TASK → Scan the material for the word "para" and copy each line where it occurs.

--------------------

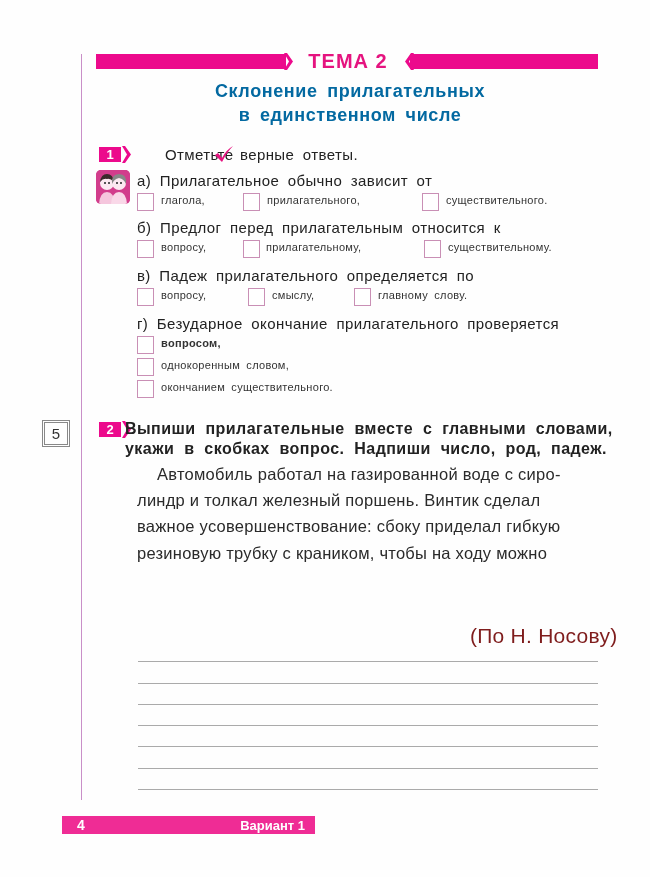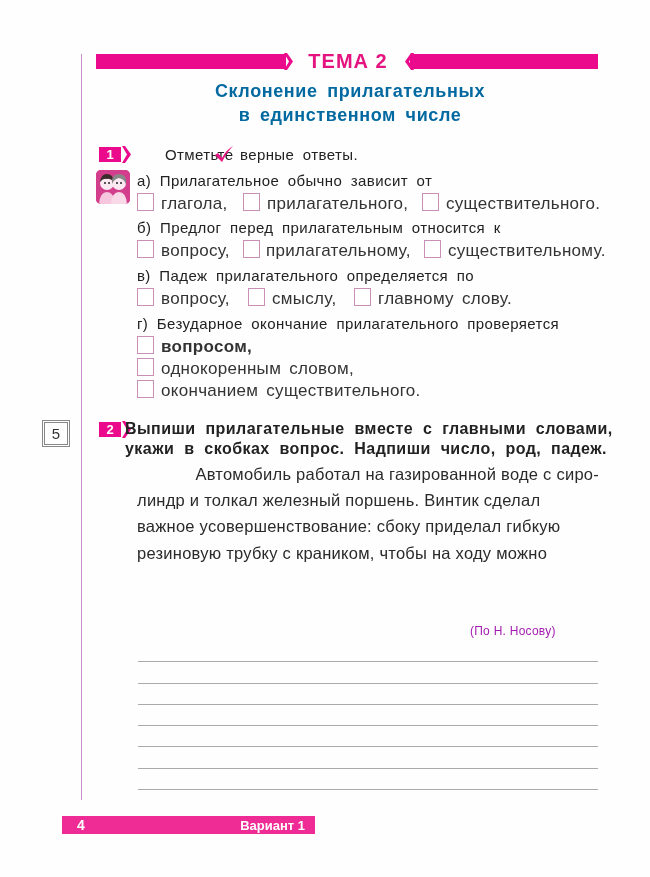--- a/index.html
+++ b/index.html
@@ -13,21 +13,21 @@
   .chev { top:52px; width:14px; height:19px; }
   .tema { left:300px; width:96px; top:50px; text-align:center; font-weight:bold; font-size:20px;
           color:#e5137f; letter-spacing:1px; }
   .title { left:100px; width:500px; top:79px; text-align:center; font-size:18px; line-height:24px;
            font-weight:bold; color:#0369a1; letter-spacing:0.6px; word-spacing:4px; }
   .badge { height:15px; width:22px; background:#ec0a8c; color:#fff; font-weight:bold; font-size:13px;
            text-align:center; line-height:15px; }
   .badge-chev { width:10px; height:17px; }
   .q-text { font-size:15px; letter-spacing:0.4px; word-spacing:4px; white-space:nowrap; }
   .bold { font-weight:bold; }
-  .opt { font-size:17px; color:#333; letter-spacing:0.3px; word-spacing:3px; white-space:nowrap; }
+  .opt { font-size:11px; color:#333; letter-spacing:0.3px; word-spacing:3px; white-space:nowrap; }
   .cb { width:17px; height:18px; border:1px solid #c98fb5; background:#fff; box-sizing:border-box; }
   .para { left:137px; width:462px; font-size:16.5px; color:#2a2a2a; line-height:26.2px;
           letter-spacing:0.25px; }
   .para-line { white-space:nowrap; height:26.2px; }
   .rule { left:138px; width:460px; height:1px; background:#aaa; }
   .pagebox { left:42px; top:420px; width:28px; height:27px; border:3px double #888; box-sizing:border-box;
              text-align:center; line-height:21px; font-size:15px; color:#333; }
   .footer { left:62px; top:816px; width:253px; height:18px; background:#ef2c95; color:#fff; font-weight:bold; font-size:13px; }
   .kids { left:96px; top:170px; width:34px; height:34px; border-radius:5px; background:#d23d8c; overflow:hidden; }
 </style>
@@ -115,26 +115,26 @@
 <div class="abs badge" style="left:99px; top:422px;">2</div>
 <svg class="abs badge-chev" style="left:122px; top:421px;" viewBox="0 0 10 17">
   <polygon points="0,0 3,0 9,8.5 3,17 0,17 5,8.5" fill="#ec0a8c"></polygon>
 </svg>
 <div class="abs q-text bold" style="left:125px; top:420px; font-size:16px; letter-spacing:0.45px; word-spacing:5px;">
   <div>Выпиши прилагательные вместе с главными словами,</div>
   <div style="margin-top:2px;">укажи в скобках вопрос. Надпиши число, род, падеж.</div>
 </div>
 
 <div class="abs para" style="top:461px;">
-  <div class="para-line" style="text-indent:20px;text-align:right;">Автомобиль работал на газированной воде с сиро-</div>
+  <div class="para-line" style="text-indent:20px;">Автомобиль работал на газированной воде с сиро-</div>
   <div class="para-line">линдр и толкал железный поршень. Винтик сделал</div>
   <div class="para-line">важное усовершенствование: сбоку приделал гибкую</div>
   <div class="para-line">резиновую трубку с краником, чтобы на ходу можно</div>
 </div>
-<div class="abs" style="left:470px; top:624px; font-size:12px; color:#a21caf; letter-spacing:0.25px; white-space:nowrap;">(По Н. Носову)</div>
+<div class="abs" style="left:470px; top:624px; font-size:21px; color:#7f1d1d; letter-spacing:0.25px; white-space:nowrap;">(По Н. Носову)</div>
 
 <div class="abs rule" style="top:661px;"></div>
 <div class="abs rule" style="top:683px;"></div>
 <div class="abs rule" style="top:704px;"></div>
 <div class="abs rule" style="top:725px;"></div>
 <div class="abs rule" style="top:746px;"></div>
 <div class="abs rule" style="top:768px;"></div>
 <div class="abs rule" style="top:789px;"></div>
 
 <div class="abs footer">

--------------------

ANSWER TO THIS EXERCISE →
   .para { left:137px; width:462px; font-size:16.5px; color:#2a2a2a; line-height:26.2px;
   .para-line { white-space:nowrap; height:26.2px; }
 <div class="abs para" style="top:461px;">
-  <div class="para-line" style="text-indent:20px;text-align:right;">Автомобиль работал на газированной воде с сиро-</div>
+  <div class="para-line" style="text-indent:20px;">Автомобиль работал на газированной воде с сиро-</div>
   <div class="para-line">линдр и толкал железный поршень. Винтик сделал</div>
   <div class="para-line">важное усовершенствование: сбоку приделал гибкую</div>
   <div class="para-line">резиновую трубку с краником, чтобы на ходу можно</div>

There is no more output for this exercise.